Ha senso l'obbligo vaccinale sopra i 50 anni?

«Con intelligenza artificiale e algoritmi vari si possono definire le fasce di età e le categorie che devono essere vaccinate, anche più volte. Dopo proviamo a normalizzare il resto partendo dai bambini, dalle scuole, smettendo di fare tutti questi tamponi e quarantene: rimane a casa solo chi sta male e gli altri vanno a scuola.

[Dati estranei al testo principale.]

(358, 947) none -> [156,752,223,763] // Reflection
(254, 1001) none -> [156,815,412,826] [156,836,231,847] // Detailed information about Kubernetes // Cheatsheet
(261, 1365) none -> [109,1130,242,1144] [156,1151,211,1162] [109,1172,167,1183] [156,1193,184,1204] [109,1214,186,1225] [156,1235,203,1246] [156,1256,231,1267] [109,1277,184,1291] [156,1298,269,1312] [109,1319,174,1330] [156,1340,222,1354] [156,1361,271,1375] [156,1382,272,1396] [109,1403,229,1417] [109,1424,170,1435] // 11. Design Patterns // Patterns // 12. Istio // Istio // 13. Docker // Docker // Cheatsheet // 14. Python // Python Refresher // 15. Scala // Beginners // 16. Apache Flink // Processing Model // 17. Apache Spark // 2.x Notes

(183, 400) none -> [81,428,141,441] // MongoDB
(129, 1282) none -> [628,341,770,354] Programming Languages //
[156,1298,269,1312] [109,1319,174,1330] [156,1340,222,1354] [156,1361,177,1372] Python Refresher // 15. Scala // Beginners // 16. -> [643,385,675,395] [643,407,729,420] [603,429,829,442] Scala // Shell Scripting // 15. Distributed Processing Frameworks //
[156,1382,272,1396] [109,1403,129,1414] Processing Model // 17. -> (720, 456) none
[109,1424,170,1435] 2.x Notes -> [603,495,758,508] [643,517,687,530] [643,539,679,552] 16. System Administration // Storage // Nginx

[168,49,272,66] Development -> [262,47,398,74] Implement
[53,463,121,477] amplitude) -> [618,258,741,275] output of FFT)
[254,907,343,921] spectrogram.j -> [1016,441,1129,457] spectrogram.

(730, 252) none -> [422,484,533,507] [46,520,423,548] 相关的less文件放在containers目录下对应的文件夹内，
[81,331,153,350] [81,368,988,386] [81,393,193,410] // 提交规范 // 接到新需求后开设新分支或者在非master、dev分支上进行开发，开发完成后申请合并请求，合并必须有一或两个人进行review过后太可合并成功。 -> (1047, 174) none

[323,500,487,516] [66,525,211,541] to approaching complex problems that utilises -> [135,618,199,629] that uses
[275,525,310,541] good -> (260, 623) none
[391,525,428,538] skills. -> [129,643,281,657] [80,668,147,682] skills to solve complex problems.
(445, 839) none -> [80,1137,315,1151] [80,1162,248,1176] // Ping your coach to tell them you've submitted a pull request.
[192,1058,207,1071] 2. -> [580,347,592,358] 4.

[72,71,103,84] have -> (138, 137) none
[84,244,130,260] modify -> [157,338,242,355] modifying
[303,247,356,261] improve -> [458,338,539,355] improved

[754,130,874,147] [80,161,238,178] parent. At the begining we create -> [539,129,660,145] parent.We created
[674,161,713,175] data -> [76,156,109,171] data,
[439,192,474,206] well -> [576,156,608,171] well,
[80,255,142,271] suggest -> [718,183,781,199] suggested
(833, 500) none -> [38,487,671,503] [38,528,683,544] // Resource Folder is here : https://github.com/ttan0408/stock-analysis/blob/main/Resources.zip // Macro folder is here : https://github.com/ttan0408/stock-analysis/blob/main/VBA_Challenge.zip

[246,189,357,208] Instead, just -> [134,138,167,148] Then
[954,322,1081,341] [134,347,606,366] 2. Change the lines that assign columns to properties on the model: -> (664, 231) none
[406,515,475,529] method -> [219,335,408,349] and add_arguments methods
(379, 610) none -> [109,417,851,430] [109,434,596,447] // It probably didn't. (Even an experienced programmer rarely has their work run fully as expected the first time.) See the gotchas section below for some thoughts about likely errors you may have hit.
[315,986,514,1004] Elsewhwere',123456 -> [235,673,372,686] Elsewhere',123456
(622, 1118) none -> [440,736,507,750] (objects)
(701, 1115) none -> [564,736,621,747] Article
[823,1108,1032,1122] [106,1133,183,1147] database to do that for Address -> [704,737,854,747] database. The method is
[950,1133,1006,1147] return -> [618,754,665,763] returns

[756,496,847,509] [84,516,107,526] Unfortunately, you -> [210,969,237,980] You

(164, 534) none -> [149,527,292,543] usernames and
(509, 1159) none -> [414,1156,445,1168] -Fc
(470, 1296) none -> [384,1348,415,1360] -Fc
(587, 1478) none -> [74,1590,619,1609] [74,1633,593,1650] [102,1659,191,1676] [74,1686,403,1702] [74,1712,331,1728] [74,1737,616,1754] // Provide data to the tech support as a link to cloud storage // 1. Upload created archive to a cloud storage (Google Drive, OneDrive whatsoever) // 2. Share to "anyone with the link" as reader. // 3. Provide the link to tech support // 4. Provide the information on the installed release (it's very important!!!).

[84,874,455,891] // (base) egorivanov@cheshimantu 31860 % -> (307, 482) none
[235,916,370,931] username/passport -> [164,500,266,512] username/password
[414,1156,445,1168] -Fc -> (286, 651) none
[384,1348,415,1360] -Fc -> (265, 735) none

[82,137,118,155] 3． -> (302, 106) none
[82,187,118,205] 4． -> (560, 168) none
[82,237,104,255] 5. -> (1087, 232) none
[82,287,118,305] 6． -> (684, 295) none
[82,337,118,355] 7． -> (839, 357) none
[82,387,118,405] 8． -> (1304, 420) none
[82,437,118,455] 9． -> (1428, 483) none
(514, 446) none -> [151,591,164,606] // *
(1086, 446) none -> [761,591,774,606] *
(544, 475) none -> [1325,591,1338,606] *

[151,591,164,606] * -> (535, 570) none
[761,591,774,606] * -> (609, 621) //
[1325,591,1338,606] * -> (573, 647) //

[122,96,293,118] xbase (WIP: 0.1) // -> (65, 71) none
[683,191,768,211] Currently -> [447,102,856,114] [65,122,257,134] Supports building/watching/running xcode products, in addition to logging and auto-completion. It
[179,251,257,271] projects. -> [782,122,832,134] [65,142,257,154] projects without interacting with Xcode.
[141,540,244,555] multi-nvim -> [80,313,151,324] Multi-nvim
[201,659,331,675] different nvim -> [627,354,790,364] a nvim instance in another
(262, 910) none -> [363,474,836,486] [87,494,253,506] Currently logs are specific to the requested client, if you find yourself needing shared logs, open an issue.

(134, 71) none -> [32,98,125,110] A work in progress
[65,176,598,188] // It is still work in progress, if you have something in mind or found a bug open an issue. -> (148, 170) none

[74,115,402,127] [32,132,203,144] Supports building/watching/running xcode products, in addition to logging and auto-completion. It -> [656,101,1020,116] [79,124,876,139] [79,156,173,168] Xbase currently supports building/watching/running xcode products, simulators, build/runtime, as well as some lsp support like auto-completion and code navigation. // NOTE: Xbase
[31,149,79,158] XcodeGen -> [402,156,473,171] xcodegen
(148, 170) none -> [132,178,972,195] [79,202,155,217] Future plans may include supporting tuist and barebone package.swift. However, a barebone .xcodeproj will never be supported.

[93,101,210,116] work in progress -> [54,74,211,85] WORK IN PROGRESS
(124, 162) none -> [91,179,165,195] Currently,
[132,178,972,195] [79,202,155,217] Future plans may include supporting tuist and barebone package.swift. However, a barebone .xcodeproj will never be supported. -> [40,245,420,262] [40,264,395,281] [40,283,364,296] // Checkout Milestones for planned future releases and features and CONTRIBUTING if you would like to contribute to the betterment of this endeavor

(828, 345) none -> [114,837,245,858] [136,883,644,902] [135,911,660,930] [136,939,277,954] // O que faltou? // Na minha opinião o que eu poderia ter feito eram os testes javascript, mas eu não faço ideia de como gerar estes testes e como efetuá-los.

Dopo due anni di pandemia bisogna iniziare a normalizzare qualcosa, così è un delirio».

Le norme che sono state date per le quarantene sono sufficienti ad arginare i focolai?

«Quello che dicono i presidi, che tra una settimana saranno tutti in dad, è verosimile. Voglio dire che non stiamo registrando una situazione così drammatica: quando abbiamo avuto il picco di bronchioliti dicevamo che non sapevamo più dove ricoverare i bambini, ma non è successo in due anni di pandemia».

Gli screening sulle scuole?

«Perchè non organizzare uno screening sierologico di massa per capire quanti bambini hanno già avuto l'infezione? Chi ha gli anticorpi è a posto.

Tutte le regioni, avendo un centro di screening neonatale per individuare malattie metaboliche congenite, che in Lombardia è al Buzzi, hanno già la strumentazione e i laboratori per farlo: sarebbe veramente veloce - basterebbe un mese in Lombardia - economico e consentirebbe di dare delle priorità nella campagna vaccinale sui piccoli, ingaggiando maggiormente i genitori».